What made this camera all the more interesting was that it wasn’t just a plug-and-shoot system, but was loaded with little games and games. apps to help distract from the incredibly poor quality images he could be taking, as Laing puts it, effectively “provided a distraction from hardware limitations but an experience that’s still unique 24 years later.”
One of the frustrating designs of the old Game Boy Camera systems was that there was no way to simply remove the footage from the cartridge for storage and display on a normal computer (at least at the time). The only option was to use an additional accessory to print the images onto postage stamp-sized thermal paper, where the image quality was often still lower than that of 2-bit images on screen.
For people who wanted to retain more footage than the 30-frame capacity, they had only one real option, and that was to buy more Game Boy cameras. These old cartridges were actually rolls of digital film. The good news is that users can now use a number of methods to get their footage from the Game Boy Camera, accessing pixelated abstract art images in all their glory.
Modern technology has breathed new life into the old entry point of digital photography, even allowing users to share their images on social media and use 3D printed adapters to mount modern lenses to the cartridge. . This includes new “analog” devices like the Analogue Pocket having better screens to work on, allowing retro camera users to make composing and viewing images a much more enjoyable experience.
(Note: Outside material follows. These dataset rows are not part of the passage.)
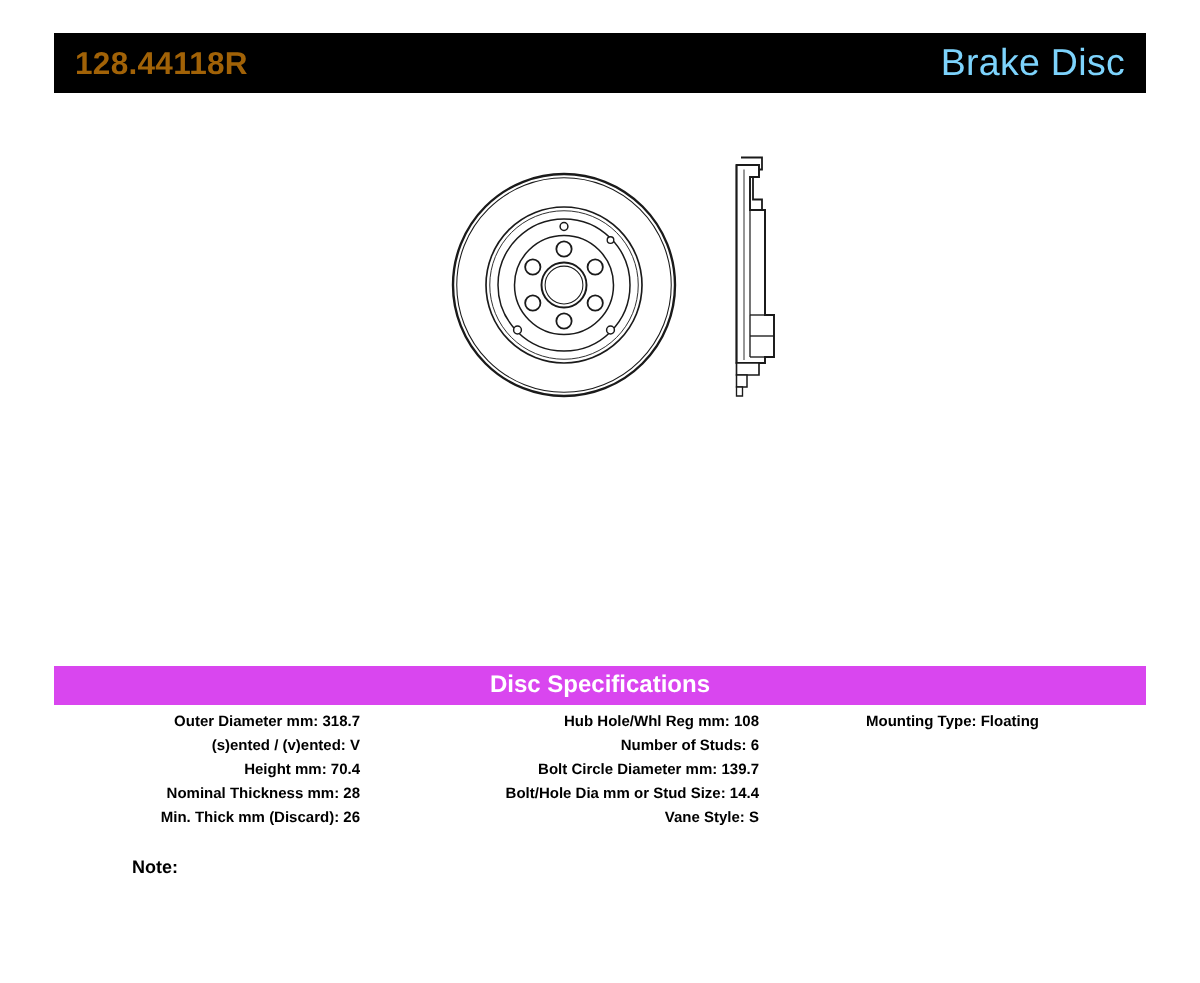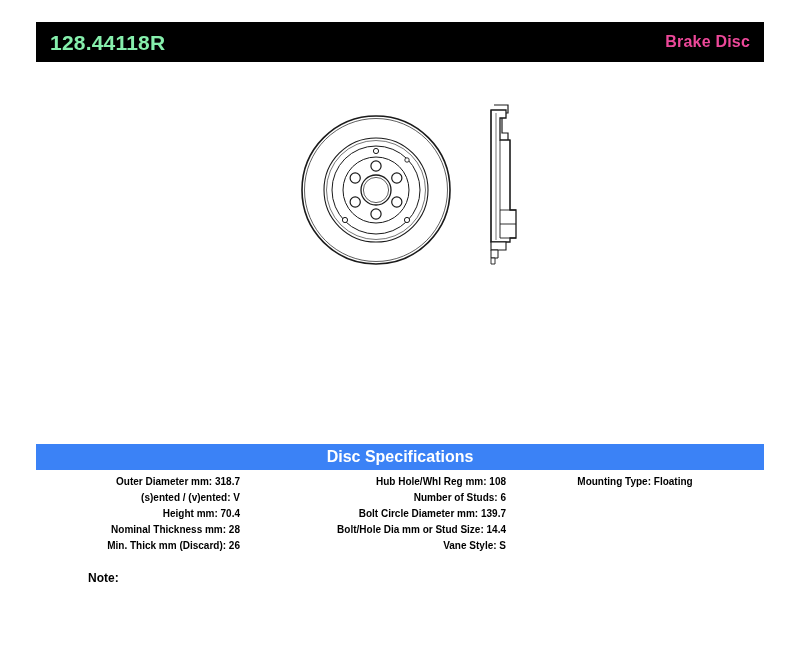"128.44118R" .header-part-number { color: #86efac -> #a16207 }
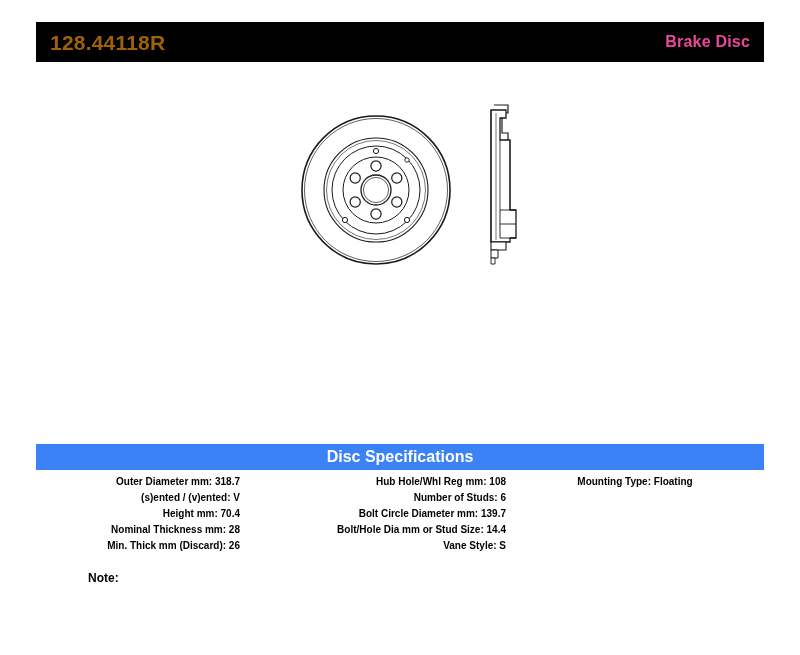"Brake Disc" .header-title { color: #ec4899 -> #7dd3fc; font-size: 16px -> 25px; font-weight: bold -> normal }
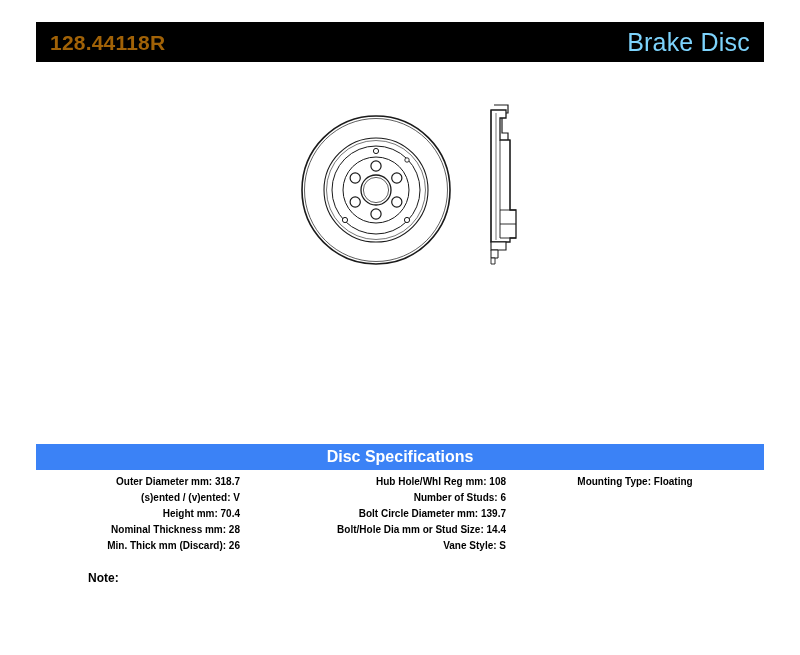"Disc Specifications" .spec-bar { background: #3b82f6 -> #d946ef }
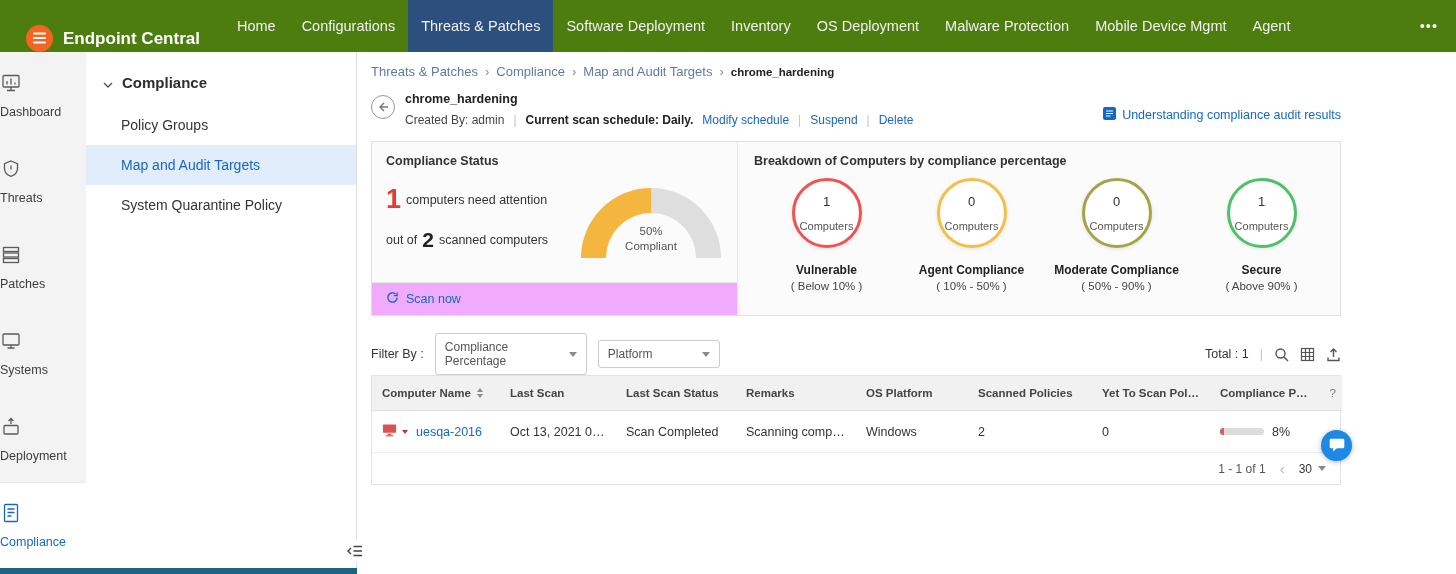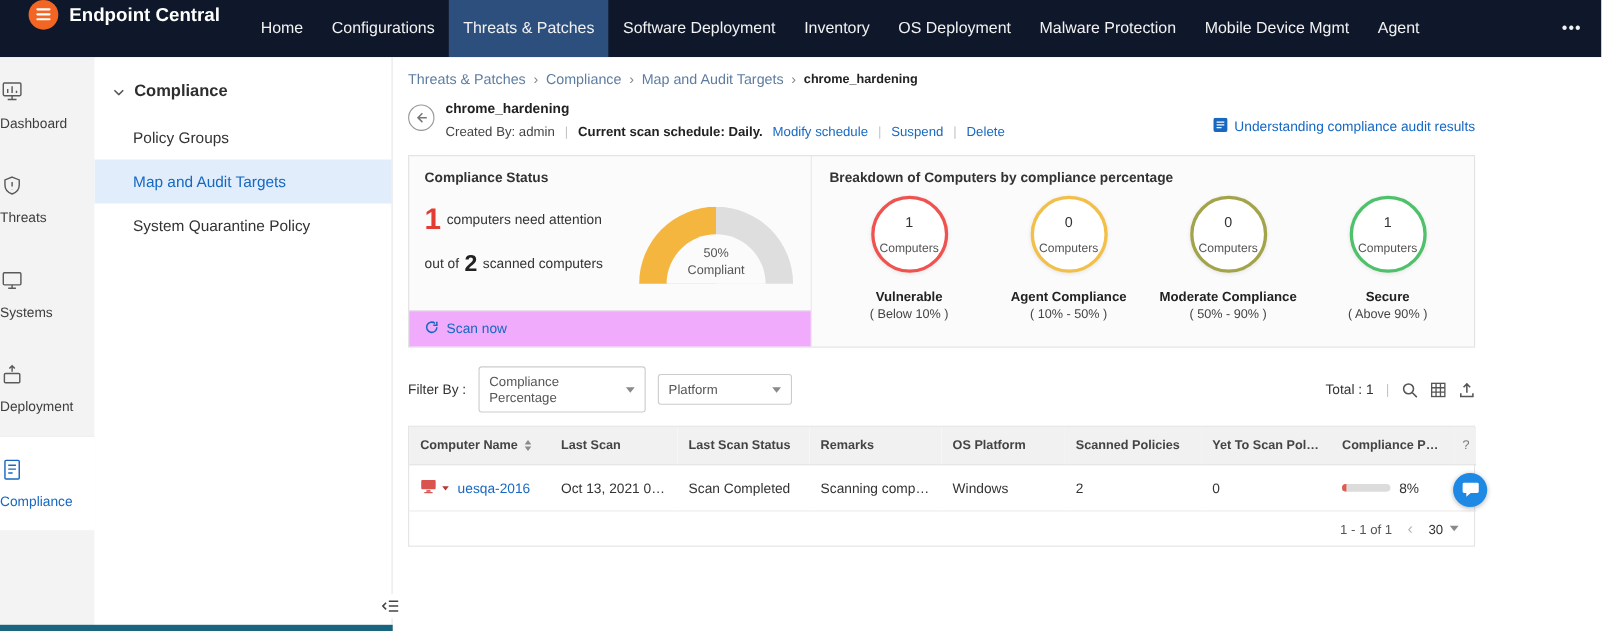"Endpoint Central" .topnav { align-items: flex-start -> flex-end; background: #0f172a -> #4d7c0f }
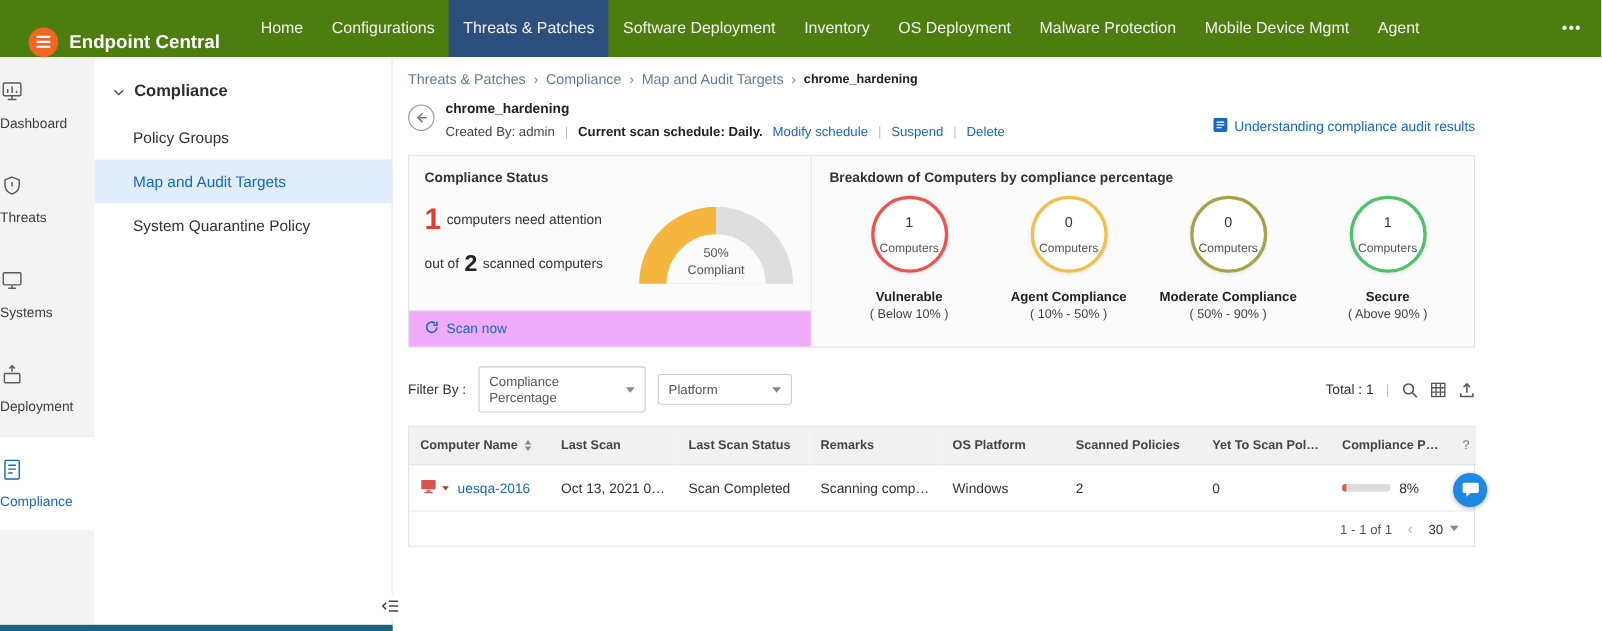"Patches" div.ib-item { html: none -> <div> <span> <svg> <rect></rect> <rect></rect> <rect></rect> </svg> </span> <span>Patches</span> </div> }
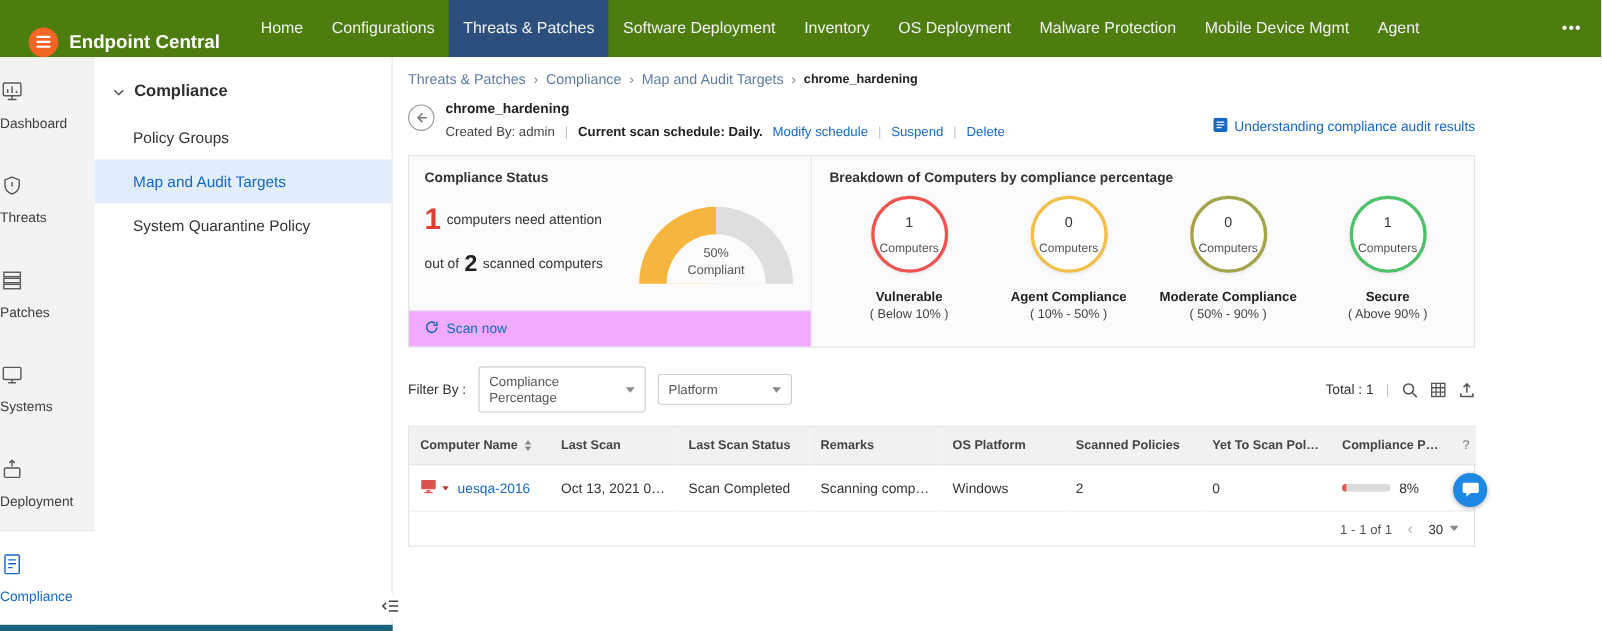"Computer Name" .table-wrap { margin-top: 12px -> none }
Laing says “With its basic visuals and cute game interface, it’s easy to dismiss the Game Boy camera as just a toy, but it ticked several boxes that all other digital cameras lacked at the time: it was small, indeed the smallest digital camera in the world. for a while, really cheap, appealed to a wide age group and even had an affordable printing option. This probably started a fire in many young creatives at the time, paving the way for them to embark on a career as a photographer.
Be sure to watch the full 16-minute video to see all of the results of Laing’s testing of the system, and visit his Dino Bytes YouTube channel to see more great retro reviews.